Your assignment: Copy every line below where the string "Unprofitable" is found.

=== Begin Enclosure ===

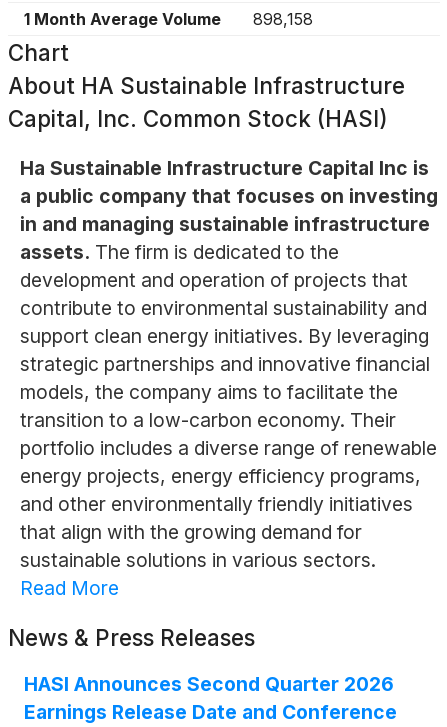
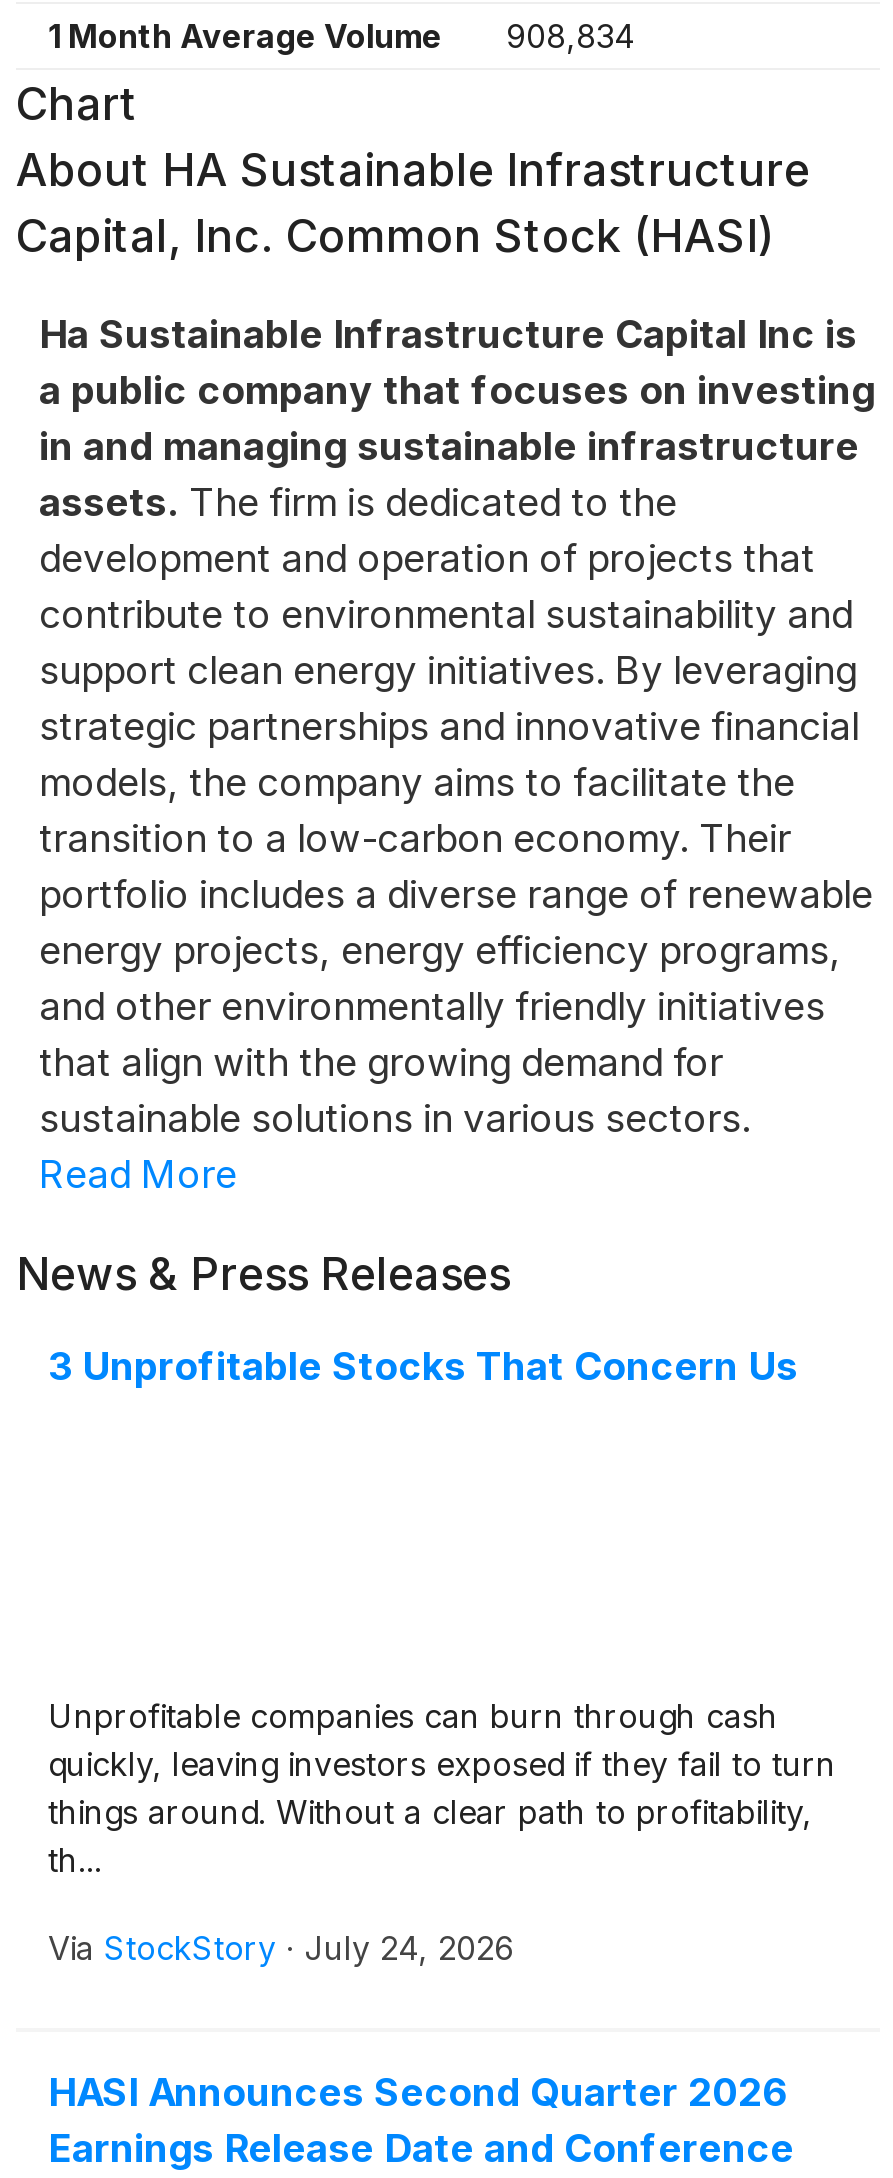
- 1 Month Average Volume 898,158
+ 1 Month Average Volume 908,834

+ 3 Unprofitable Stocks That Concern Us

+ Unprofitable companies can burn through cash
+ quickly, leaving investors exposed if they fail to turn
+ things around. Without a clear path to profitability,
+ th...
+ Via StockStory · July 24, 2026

=== End Enclosure ===

The completed task:
+ 3 Unprofitable Stocks That Concern Us
+ Unprofitable companies can burn through cash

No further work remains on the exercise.